> **Assignment**
Return every line of the data below exactly, but do not include the images.
☆ ☆ ☆
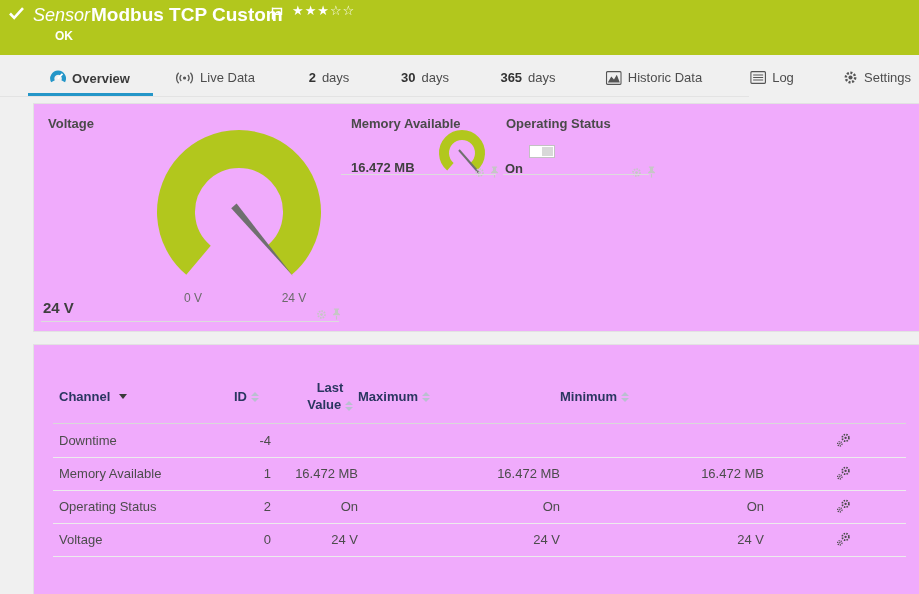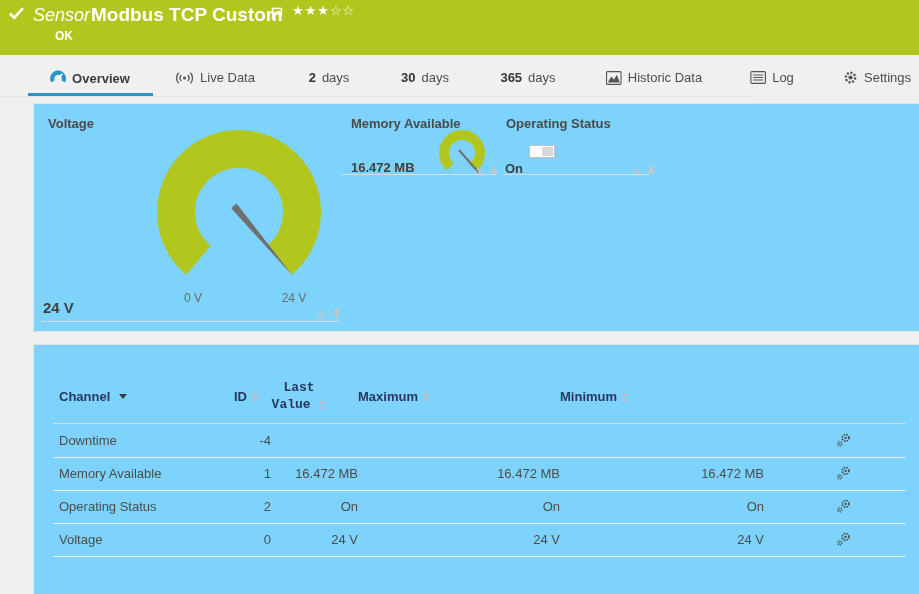--- a/index.html
+++ b/index.html
@@ -34,21 +34,21 @@
   }
   .tab .num { font-weight:bold; color:#333; }
   .tab.active .tlabel { color:#3a3a3a; font-weight:bold; }
   .tab-underline {
     position:absolute; left:28px; top:33px; width:125px; height:3px;
     background:#2496c8;
   }
   .ticon { display:inline-flex; align-items:center; }
   
   .card {
-    position:absolute; left:33px; width:886px; background:#7dd3fc;
+    position:absolute; left:33px; width:886px; background:#f0abfc;
     border:1px solid #e2e2e2; border-right:none;
   }
   .card1 { top:103px; height:229px; }
   .card2 { top:344px; height:278px; }
   
   .ptitle { position:absolute; font-size:13px; font-weight:bold; color:#4a4a4a; }
   .pvalue { position:absolute; font-size:13px; font-weight:bold; color:#3f3f3f; }
   .pvalue.big { font-size:15px; }
   .pdivider { position:absolute; height:1px; background:#dcdcdc; }
   .picons { position:absolute; display:flex; gap:5px; align-items:center; cursor:pointer; }
@@ -69,21 +69,21 @@
   .thead { position:absolute; left:0; top:30px; width:880px; height:48px; align-items:start;
     color:#2a3660; font-size:13px; font-weight:bold; }
   .thead-divider { position:absolute; left:19px; top:78px; width:853px; height:1px; background:#d9d9d9; }
   .tbody { position:absolute; left:0; top:79px; width:880px; }
   .trow { height:33px; font-size:13px; color:#4c4c4c; }
   .trow .sep { position:absolute; left:19px; width:853px; height:1px; background:#ececec; margin-top:33px; }
   .cell-r { text-align:right; }
   .cell-gear { display:flex; justify-content:flex-end; cursor:pointer; }
   .hcell { display:flex; align-items:center; gap:4px; padding-top:14px; cursor:pointer; }
   .hcell.right { justify-content:flex-start; }
-  .hcell.center { justify-content:flex-start; text-align:center; padding-top:4px;font-family:Liberation Mono, monospace; }
+  .hcell.center { justify-content:flex-end; text-align:center; padding-top:4px; }
   .lastval-wrap { width:56px; text-align:center; line-height:17px; }
   .sort { display:inline-flex; flex-direction:column; gap:2px; }
   .sort i { display:block; width:0; height:0; border-left:4px solid transparent; border-right:4px solid transparent; }
   .sort .up { border-bottom:4px solid #b9bfd0; }
   .sort .dn { border-top:4px solid #b9bfd0; }
   .sorted-arrow { display:inline-block; width:0; height:0; margin-left:5px;
     border-left:4.5px solid transparent; border-right:4.5px solid transparent;
     border-top:5.5px solid #3a3a3a; vertical-align:middle; }
 </style>
 </head>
☆ ☆ ☆
> **Answer to the exercise**
--- a/index.html
+++ b/index.html
@@ -34,21 +34,21 @@
   }
   .tab .num { font-weight:bold; color:#333; }
   .tab.active .tlabel { color:#3a3a3a; font-weight:bold; }
   .tab-underline {
     position:absolute; left:28px; top:33px; width:125px; height:3px;
     background:#2496c8;
   }
   .ticon { display:inline-flex; align-items:center; }
   
   .card {
-    position:absolute; left:33px; width:886px; background:#7dd3fc;
+    position:absolute; left:33px; width:886px; background:#f0abfc;
     border:1px solid #e2e2e2; border-right:none;
   }
   .card1 { top:103px; height:229px; }
   .card2 { top:344px; height:278px; }
   
   .ptitle { position:absolute; font-size:13px; font-weight:bold; color:#4a4a4a; }
   .pvalue { position:absolute; font-size:13px; font-weight:bold; color:#3f3f3f; }
   .pvalue.big { font-size:15px; }
   .pdivider { position:absolute; height:1px; background:#dcdcdc; }
   .picons { position:absolute; display:flex; gap:5px; align-items:center; cursor:pointer; }
@@ -69,21 +69,21 @@
   .thead { position:absolute; left:0; top:30px; width:880px; height:48px; align-items:start;
     color:#2a3660; font-size:13px; font-weight:bold; }
   .thead-divider { position:absolute; left:19px; top:78px; width:853px; height:1px; background:#d9d9d9; }
   .tbody { position:absolute; left:0; top:79px; width:880px; }
   .trow { height:33px; font-size:13px; color:#4c4c4c; }
   .trow .sep { position:absolute; left:19px; width:853px; height:1px; background:#ececec; margin-top:33px; }
   .cell-r { text-align:right; }
   .cell-gear { display:flex; justify-content:flex-end; cursor:pointer; }
   .hcell { display:flex; align-items:center; gap:4px; padding-top:14px; cursor:pointer; }
   .hcell.right { justify-content:flex-start; }
-  .hcell.center { justify-content:flex-start; text-align:center; padding-top:4px;font-family:Liberation Mono, monospace; }
+  .hcell.center { justify-content:flex-end; text-align:center; padding-top:4px; }
   .lastval-wrap { width:56px; text-align:center; line-height:17px; }
   .sort { display:inline-flex; flex-direction:column; gap:2px; }
   .sort i { display:block; width:0; height:0; border-left:4px solid transparent; border-right:4px solid transparent; }
   .sort .up { border-bottom:4px solid #b9bfd0; }
   .sort .dn { border-top:4px solid #b9bfd0; }
   .sorted-arrow { display:inline-block; width:0; height:0; margin-left:5px;
     border-left:4.5px solid transparent; border-right:4.5px solid transparent;
     border-top:5.5px solid #3a3a3a; vertical-align:middle; }
 </style>
 </head>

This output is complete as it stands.